**Task directions**
Write out the records again, exactly, leaving none out.

**Dataset extract**
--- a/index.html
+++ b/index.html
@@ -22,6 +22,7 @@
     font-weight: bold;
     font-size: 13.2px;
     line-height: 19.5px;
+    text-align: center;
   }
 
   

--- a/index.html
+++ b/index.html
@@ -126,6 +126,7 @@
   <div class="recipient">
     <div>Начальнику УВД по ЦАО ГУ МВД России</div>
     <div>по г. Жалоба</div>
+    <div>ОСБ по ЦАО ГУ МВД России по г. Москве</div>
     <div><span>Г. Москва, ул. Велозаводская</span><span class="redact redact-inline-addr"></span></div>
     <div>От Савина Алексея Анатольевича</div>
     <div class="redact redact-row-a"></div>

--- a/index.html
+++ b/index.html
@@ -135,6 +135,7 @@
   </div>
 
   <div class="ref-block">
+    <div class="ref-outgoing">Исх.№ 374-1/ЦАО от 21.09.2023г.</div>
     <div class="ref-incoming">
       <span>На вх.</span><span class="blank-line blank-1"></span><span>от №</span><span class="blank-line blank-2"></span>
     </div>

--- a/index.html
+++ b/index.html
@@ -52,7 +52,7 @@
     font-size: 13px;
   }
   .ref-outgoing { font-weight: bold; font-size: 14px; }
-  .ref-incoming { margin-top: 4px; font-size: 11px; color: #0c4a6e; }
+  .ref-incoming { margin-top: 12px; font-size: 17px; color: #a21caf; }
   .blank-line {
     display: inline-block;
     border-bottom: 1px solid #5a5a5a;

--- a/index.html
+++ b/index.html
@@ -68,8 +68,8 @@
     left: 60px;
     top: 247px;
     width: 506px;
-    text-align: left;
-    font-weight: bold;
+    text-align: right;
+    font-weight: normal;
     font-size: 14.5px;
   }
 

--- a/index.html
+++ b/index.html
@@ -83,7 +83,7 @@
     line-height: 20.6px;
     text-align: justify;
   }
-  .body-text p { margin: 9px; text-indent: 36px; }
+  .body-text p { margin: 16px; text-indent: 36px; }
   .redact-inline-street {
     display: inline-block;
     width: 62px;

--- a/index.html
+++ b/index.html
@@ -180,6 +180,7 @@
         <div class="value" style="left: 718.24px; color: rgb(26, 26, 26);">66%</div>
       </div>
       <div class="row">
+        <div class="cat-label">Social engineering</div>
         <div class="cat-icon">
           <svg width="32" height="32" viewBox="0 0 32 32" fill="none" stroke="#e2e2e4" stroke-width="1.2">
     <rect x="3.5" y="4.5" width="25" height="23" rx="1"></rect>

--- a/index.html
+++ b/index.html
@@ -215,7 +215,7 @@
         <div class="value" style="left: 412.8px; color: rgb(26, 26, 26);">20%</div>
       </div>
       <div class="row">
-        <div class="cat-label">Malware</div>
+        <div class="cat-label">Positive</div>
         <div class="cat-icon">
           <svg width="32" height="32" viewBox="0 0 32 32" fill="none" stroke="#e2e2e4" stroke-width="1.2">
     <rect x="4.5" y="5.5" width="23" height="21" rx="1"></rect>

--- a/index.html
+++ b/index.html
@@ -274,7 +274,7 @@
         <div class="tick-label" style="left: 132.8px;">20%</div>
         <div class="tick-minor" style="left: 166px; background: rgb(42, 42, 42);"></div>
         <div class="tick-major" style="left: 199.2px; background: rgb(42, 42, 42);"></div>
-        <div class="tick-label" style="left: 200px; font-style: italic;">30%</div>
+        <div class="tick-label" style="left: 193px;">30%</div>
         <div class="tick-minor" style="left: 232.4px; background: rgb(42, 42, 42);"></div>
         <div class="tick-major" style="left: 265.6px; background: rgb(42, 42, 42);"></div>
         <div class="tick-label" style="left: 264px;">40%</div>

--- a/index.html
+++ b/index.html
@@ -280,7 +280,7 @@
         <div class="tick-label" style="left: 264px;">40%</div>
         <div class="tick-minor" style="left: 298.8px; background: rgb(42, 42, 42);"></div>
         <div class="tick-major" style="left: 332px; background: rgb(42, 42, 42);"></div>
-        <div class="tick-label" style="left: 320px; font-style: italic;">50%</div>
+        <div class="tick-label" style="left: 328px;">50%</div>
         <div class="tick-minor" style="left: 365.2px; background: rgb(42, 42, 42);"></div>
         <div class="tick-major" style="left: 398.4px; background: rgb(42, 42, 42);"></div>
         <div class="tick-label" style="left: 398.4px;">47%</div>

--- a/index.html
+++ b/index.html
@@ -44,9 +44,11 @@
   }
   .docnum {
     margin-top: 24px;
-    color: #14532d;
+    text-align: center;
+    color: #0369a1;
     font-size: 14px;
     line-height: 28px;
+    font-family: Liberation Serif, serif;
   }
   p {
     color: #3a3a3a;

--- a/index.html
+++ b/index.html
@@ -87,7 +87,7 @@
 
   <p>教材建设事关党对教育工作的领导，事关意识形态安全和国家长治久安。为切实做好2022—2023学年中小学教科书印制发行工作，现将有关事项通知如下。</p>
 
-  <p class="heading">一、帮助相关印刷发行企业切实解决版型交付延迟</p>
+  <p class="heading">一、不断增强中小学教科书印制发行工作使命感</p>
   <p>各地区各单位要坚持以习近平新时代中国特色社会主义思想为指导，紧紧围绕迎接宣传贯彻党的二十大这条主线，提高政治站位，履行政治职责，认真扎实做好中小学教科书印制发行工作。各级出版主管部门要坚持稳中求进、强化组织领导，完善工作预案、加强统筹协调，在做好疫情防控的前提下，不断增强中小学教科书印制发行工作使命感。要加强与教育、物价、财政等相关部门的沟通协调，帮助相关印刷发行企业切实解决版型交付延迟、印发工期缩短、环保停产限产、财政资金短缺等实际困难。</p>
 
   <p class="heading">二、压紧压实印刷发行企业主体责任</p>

**Solution**
--- a/index.html
+++ b/index.html
@@ -22,6 +22,7 @@
     font-weight: bold;
     font-size: 13.2px;
     line-height: 19.5px;
+    text-align: center;
   }
 
   

--- a/index.html
+++ b/index.html
@@ -126,6 +126,7 @@
   <div class="recipient">
     <div>Начальнику УВД по ЦАО ГУ МВД России</div>
     <div>по г. Жалоба</div>
+    <div>ОСБ по ЦАО ГУ МВД России по г. Москве</div>
     <div><span>Г. Москва, ул. Велозаводская</span><span class="redact redact-inline-addr"></span></div>
     <div>От Савина Алексея Анатольевича</div>
     <div class="redact redact-row-a"></div>

--- a/index.html
+++ b/index.html
@@ -135,6 +135,7 @@
   </div>
 
   <div class="ref-block">
+    <div class="ref-outgoing">Исх.№ 374-1/ЦАО от 21.09.2023г.</div>
     <div class="ref-incoming">
       <span>На вх.</span><span class="blank-line blank-1"></span><span>от №</span><span class="blank-line blank-2"></span>
     </div>

--- a/index.html
+++ b/index.html
@@ -52,7 +52,7 @@
     font-size: 13px;
   }
   .ref-outgoing { font-weight: bold; font-size: 14px; }
-  .ref-incoming { margin-top: 4px; font-size: 11px; color: #0c4a6e; }
+  .ref-incoming { margin-top: 12px; font-size: 17px; color: #a21caf; }
   .blank-line {
     display: inline-block;
     border-bottom: 1px solid #5a5a5a;

--- a/index.html
+++ b/index.html
@@ -68,8 +68,8 @@
     left: 60px;
     top: 247px;
     width: 506px;
-    text-align: left;
-    font-weight: bold;
+    text-align: right;
+    font-weight: normal;
     font-size: 14.5px;
   }
 

--- a/index.html
+++ b/index.html
@@ -83,7 +83,7 @@
     line-height: 20.6px;
     text-align: justify;
   }
-  .body-text p { margin: 9px; text-indent: 36px; }
+  .body-text p { margin: 16px; text-indent: 36px; }
   .redact-inline-street {
     display: inline-block;
     width: 62px;

--- a/index.html
+++ b/index.html
@@ -180,6 +180,7 @@
         <div class="value" style="left: 718.24px; color: rgb(26, 26, 26);">66%</div>
       </div>
       <div class="row">
+        <div class="cat-label">Social engineering</div>
         <div class="cat-icon">
           <svg width="32" height="32" viewBox="0 0 32 32" fill="none" stroke="#e2e2e4" stroke-width="1.2">
     <rect x="3.5" y="4.5" width="25" height="23" rx="1"></rect>

--- a/index.html
+++ b/index.html
@@ -215,7 +215,7 @@
         <div class="value" style="left: 412.8px; color: rgb(26, 26, 26);">20%</div>
       </div>
       <div class="row">
-        <div class="cat-label">Malware</div>
+        <div class="cat-label">Positive</div>
         <div class="cat-icon">
           <svg width="32" height="32" viewBox="0 0 32 32" fill="none" stroke="#e2e2e4" stroke-width="1.2">
     <rect x="4.5" y="5.5" width="23" height="21" rx="1"></rect>

--- a/index.html
+++ b/index.html
@@ -274,7 +274,7 @@
         <div class="tick-label" style="left: 132.8px;">20%</div>
         <div class="tick-minor" style="left: 166px; background: rgb(42, 42, 42);"></div>
         <div class="tick-major" style="left: 199.2px; background: rgb(42, 42, 42);"></div>
-        <div class="tick-label" style="left: 200px; font-style: italic;">30%</div>
+        <div class="tick-label" style="left: 193px;">30%</div>
         <div class="tick-minor" style="left: 232.4px; background: rgb(42, 42, 42);"></div>
         <div class="tick-major" style="left: 265.6px; background: rgb(42, 42, 42);"></div>
         <div class="tick-label" style="left: 264px;">40%</div>

--- a/index.html
+++ b/index.html
@@ -280,7 +280,7 @@
         <div class="tick-label" style="left: 264px;">40%</div>
         <div class="tick-minor" style="left: 298.8px; background: rgb(42, 42, 42);"></div>
         <div class="tick-major" style="left: 332px; background: rgb(42, 42, 42);"></div>
-        <div class="tick-label" style="left: 320px; font-style: italic;">50%</div>
+        <div class="tick-label" style="left: 328px;">50%</div>
         <div class="tick-minor" style="left: 365.2px; background: rgb(42, 42, 42);"></div>
         <div class="tick-major" style="left: 398.4px; background: rgb(42, 42, 42);"></div>
         <div class="tick-label" style="left: 398.4px;">47%</div>

--- a/index.html
+++ b/index.html
@@ -44,9 +44,11 @@
   }
   .docnum {
     margin-top: 24px;
-    color: #14532d;
+    text-align: center;
+    color: #0369a1;
     font-size: 14px;
     line-height: 28px;
+    font-family: Liberation Serif, serif;
   }
   p {
     color: #3a3a3a;

--- a/index.html
+++ b/index.html
@@ -87,7 +87,7 @@
 
   <p>教材建设事关党对教育工作的领导，事关意识形态安全和国家长治久安。为切实做好2022—2023学年中小学教科书印制发行工作，现将有关事项通知如下。</p>
 
-  <p class="heading">一、帮助相关印刷发行企业切实解决版型交付延迟</p>
+  <p class="heading">一、不断增强中小学教科书印制发行工作使命感</p>
   <p>各地区各单位要坚持以习近平新时代中国特色社会主义思想为指导，紧紧围绕迎接宣传贯彻党的二十大这条主线，提高政治站位，履行政治职责，认真扎实做好中小学教科书印制发行工作。各级出版主管部门要坚持稳中求进、强化组织领导，完善工作预案、加强统筹协调，在做好疫情防控的前提下，不断增强中小学教科书印制发行工作使命感。要加强与教育、物价、财政等相关部门的沟通协调，帮助相关印刷发行企业切实解决版型交付延迟、印发工期缩短、环保停产限产、财政资金短缺等实际困难。</p>
 
   <p class="heading">二、压紧压实印刷发行企业主体责任</p>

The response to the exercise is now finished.